## Problem
Select all lines in the records that include "font".

----------

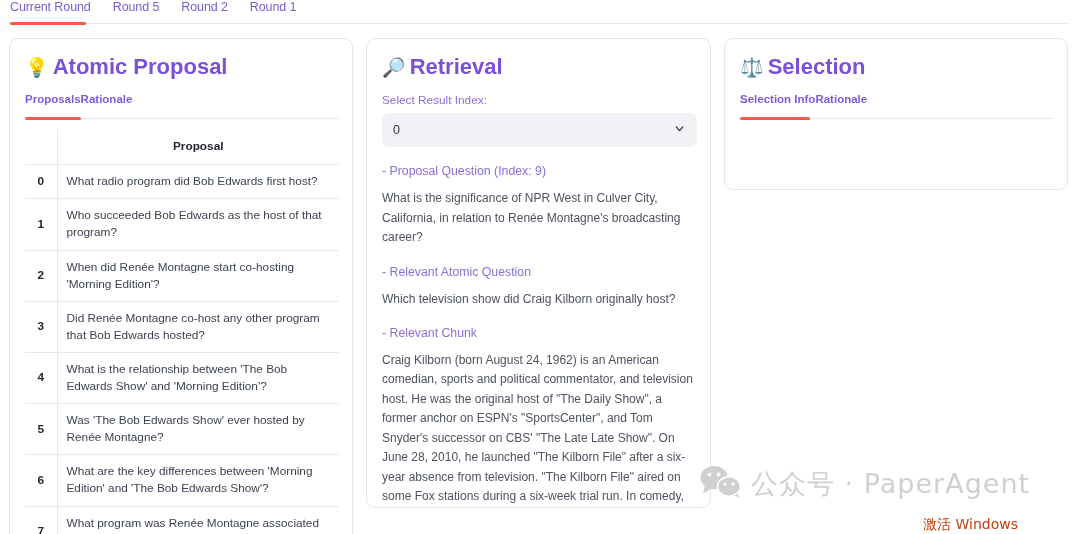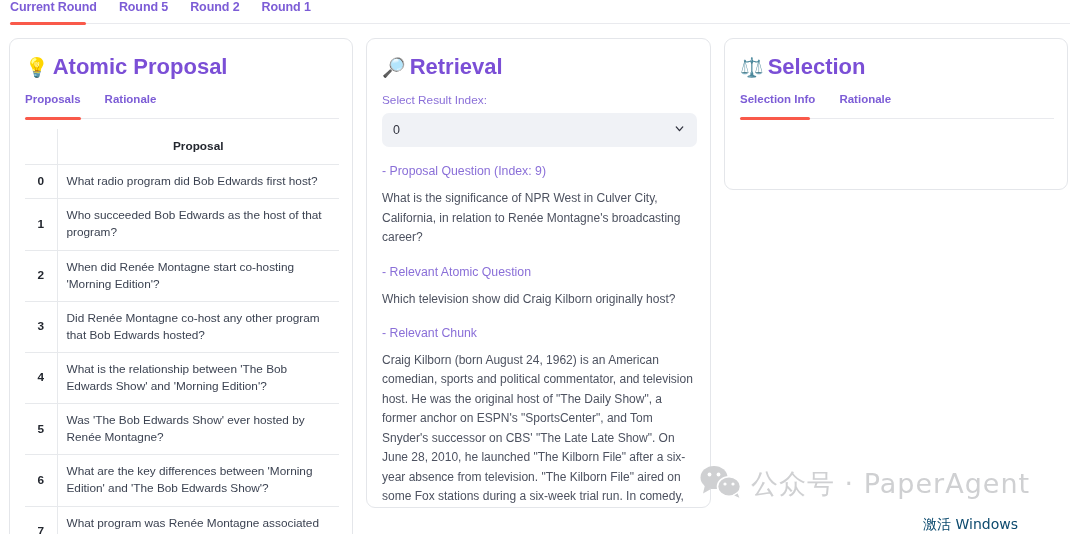--- a/index.html
+++ b/index.html
@@ -24,7 +24,7 @@
   }
   #round-tabs .rtab {
     font-size: 12.5px;
-    font-weight: bold;
+    font-weight: normal;
     color: #7c5cd6;
     padding-bottom: 8px;
     white-space: nowrap;

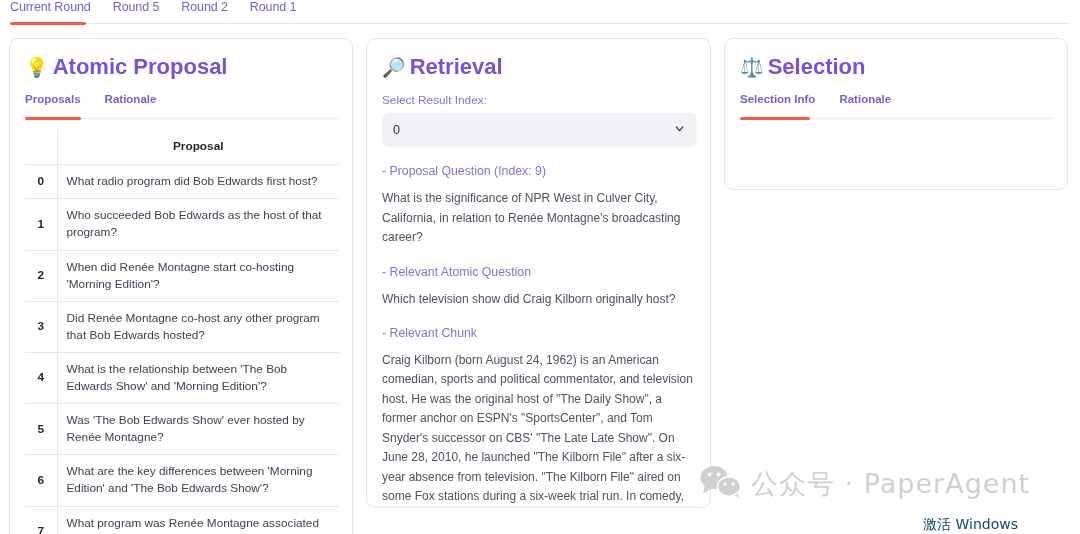--- a/index.html
+++ b/index.html
@@ -78,7 +78,7 @@
 
   
   .subtabs { position: relative; height: 26px; }
-  .subtabs-row { display: flex; gap: 24px; }
+  .subtabs-row { display: flex; gap: 0; }
   .subtab {
     font-size: 11.5px;
     font-weight: bold;

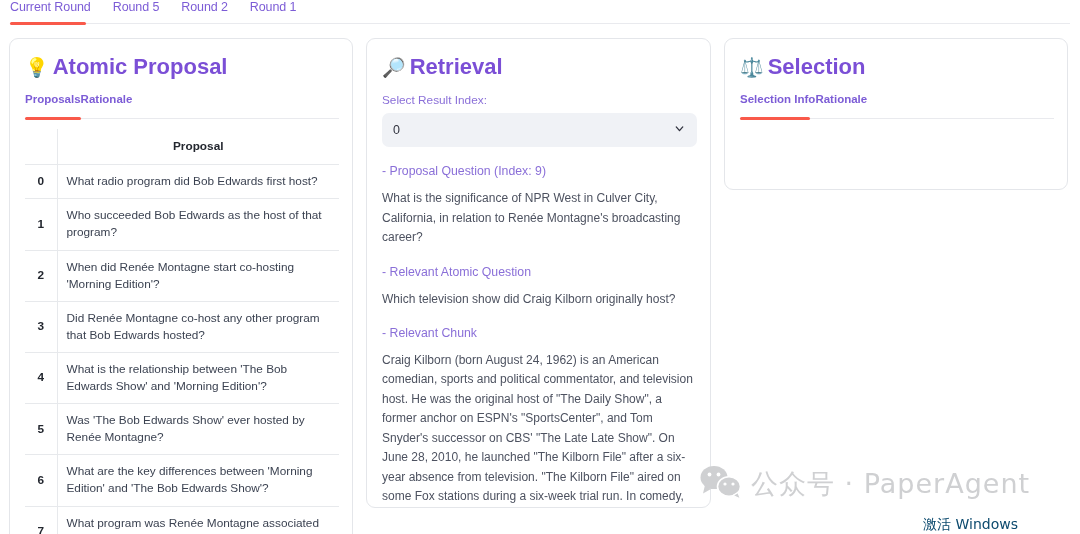--- a/index.html
+++ b/index.html
@@ -205,7 +205,7 @@
     position: absolute;
     left: 923px; top: 516px;
     font-size: 14px;
-    color: #0c4a6e;
+    color: #c2410c;
     white-space: nowrap;
     font-family: "DejaVu Sans", sans-serif;
     pointer-events: none;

----------

## Task answer
     font-size: 12.5px;
-    font-weight: bold;
+    font-weight: normal;
     font-size: 11.5px;
     font-weight: bold;
     font-size: 14px;
     font-family: "DejaVu Sans", sans-serif;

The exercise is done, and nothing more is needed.